Wednesday, June 18, 2008

Using SCOM to monitor SQL Error Logs

Our SQL DBA reported that occasionally he will see errors in the SQL Error Logs similar to:

SQL Server has encountered 45 occurrence(s) of IO requests taking longer than 15 seconds to complete on file [T:\MSSQL\Data\tempdev6_Data.NDF] in database [tempdb] (2). The OS file handle is 0x000005B4. The offset of the latest long IO is: 0x0000000c7b2000

Monitoring for this alert at first sounded simple, but as I dug into it I realized it could be much more difficult than I expected. First off, this error is reported in the SQL Error Logs and only in the SQL Error Logs, so we cant simply use the NT Event log to alert us. Secondly, depending on how you install SQL, these error logs could be anywhere on the system. And lastly, this is needed to be monitored on SQL 2000 and SQL 2005 systems, so xp_ReadErrorLog won't work for us.
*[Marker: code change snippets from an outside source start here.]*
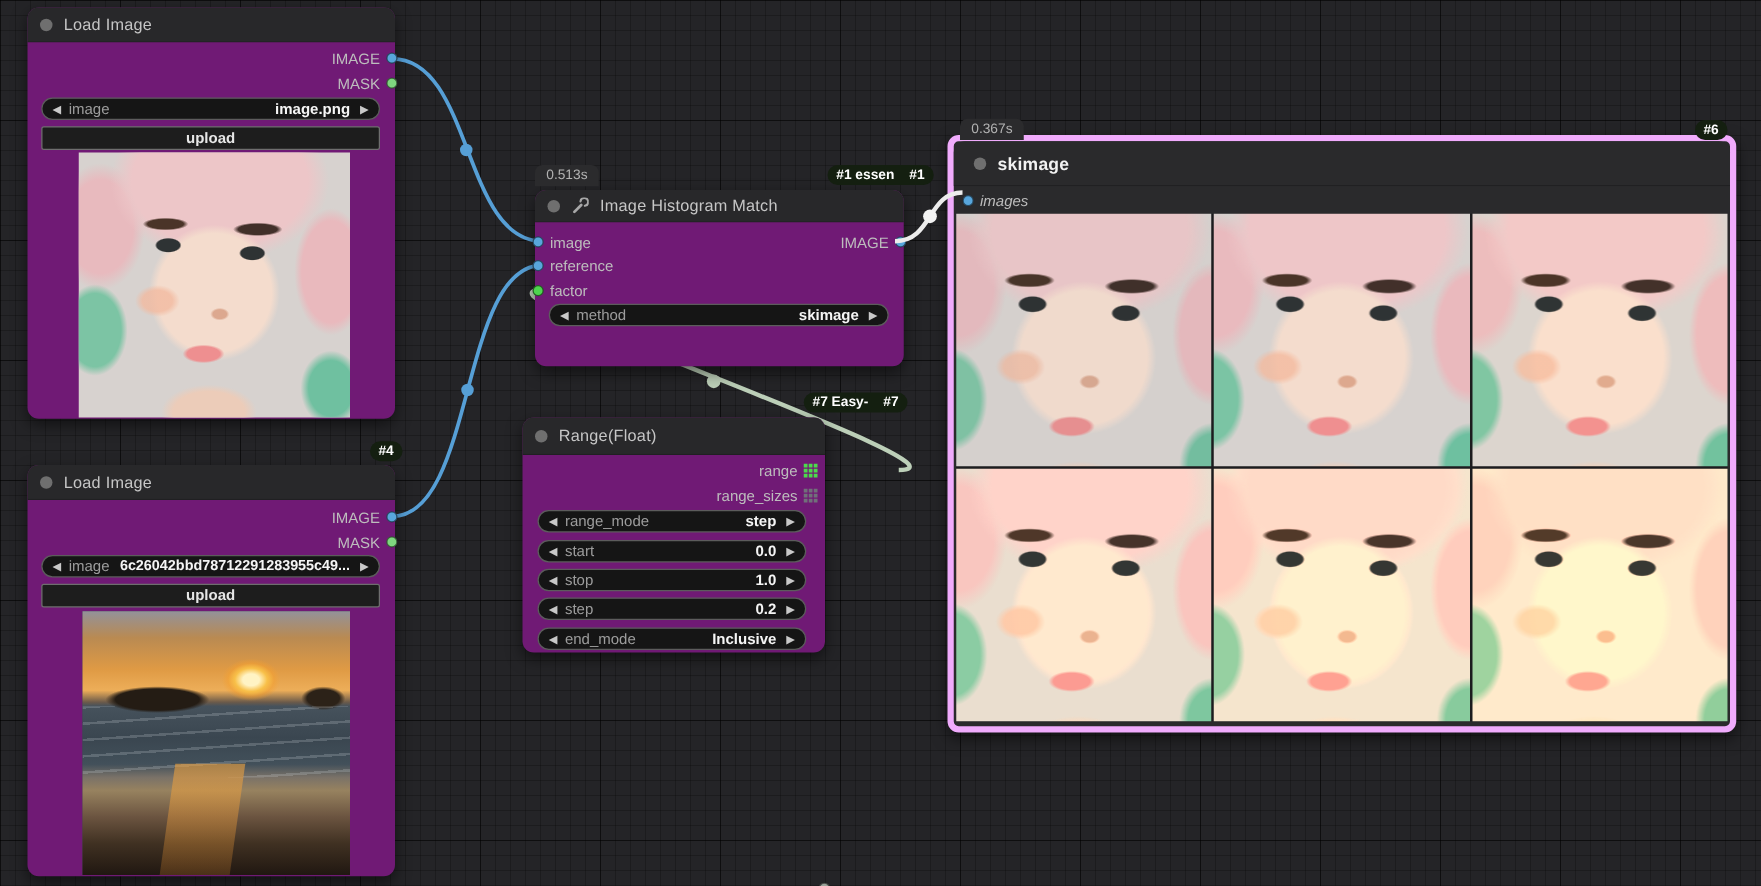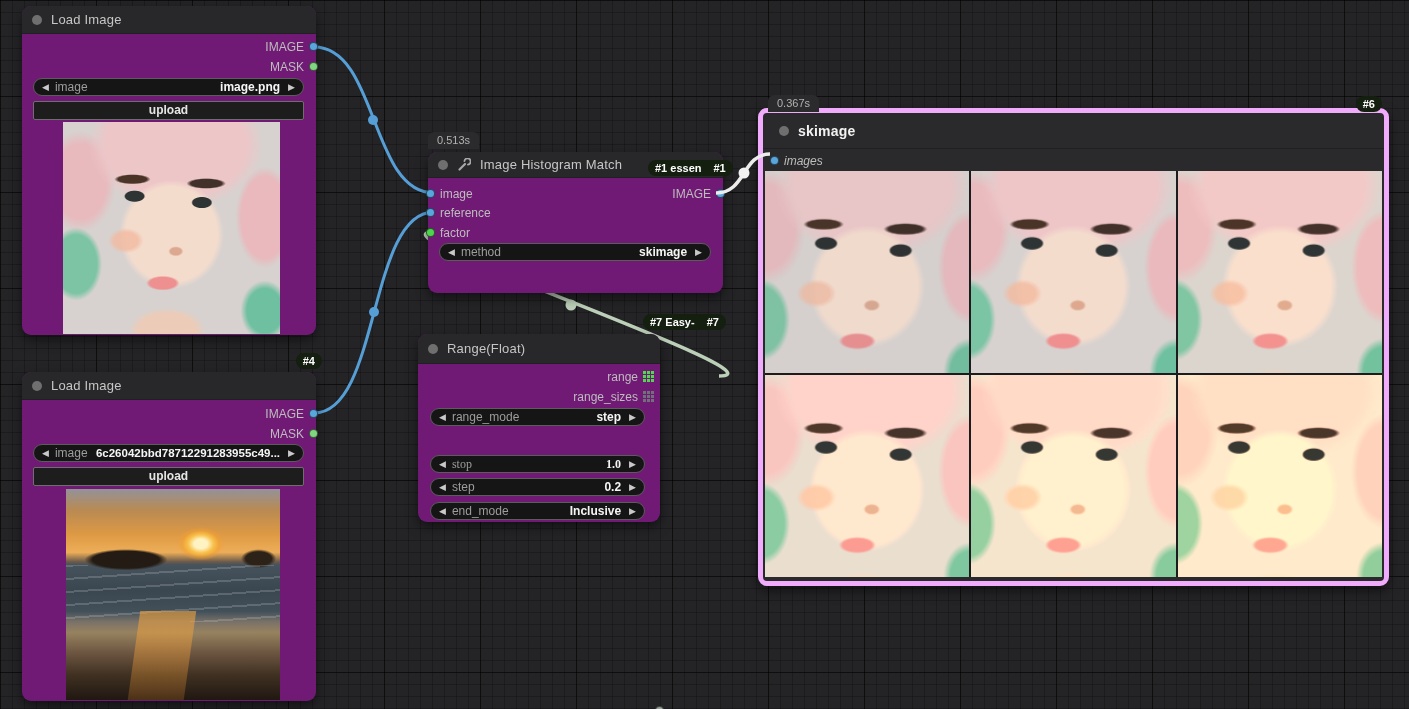--- a/index.html
+++ b/index.html
@@ -194,21 +194,21 @@
     <span class="wlabel">image</span>
     <span class="wvalue" style="font-size:11.5px">6c26042bbd78712291283955c49...</span>
     <span class="arrow r"></span>
   </div>
   <div class="btn-upload" style="left:11px; right:12px; top:95px;">upload</div>
   <div class="photo sunset" style="left:44px; top:117px; width:214px; height:211px;"></div>
 </div>
 
 <div class="node" id="node-histogram" style="left:428px; top:152px; width:295px; height:141px;">
   <div class="timing" style="left:0; top:-20px;">0.513s</div>
-  <div class="badge" style="left:220px; top:-20px;margin-top:28px;">
+  <div class="badge" style="left:234px; top:-20px;">
     <span>#1 essen</span>
     <span>#1</span>
   </div>
   <div class="node-header" style="height:26px">
     <span class="hdot"></span>
     <svg class="wrench" width="14" height="14" viewBox="0 0 14 14">
       <path d="M2.5 11.5 L8 6" stroke="#a8a8a8" stroke-width="2.2" stroke-linecap="round" fill="none"></path>
       <path d="M7.4 3.1 a3.1 3.1 0 1 1 3.5 3.5" stroke="#a8a8a8" stroke-width="1.7" fill="none" stroke-linecap="round"></path>
     </svg>
     <span class="ntitle">Image Histogram Match</span>
@@ -258,21 +258,27 @@
     <span class="gicon gray">
         <i></i>
       </span>
   </div>
   <div class="pill" style="left:12px; right:15px; top:74px;">
     <span class="arrow l"></span>
     <span class="wlabel">range_mode</span>
     <span class="wvalue">step</span>
     <span class="arrow r"></span>
   </div>
-  <div class="pill" style="left:12px; right:15px; top:121px;font-family:Liberation Serif, serif;">
+  <div class="pill" style="left:12px; right:15px; top:98px;">
+    <span class="arrow l"></span>
+    <span class="wlabel">start</span>
+    <span class="wvalue">0.0</span>
+    <span class="arrow r"></span>
+  </div>
+  <div class="pill" style="left:12px; right:15px; top:121px;">
     <span class="arrow l"></span>
     <span class="wlabel">stop</span>
     <span class="wvalue">1.0</span>
     <span class="arrow r"></span>
   </div>
   <div class="pill" style="left:12px; right:15px; top:144px;">
     <span class="arrow l"></span>
     <span class="wlabel">step</span>
     <span class="wvalue">0.2</span>
     <span class="arrow r"></span>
So the breakdown seems fairly simple: find out where the logs are, use the text log monitor, and search for the string.

1. Find out where the SQL Error logs are stored. This first step turns out to be fairly simple, when the SQL DB Engine is discovered, one of the attributes it discovers is "$MPElement[Name='SQL!Microsoft.SQLServer.DBEngine']/ErrorLogLocation$". This should tell us where the logs are stored on each server regardless of how they were built or configured.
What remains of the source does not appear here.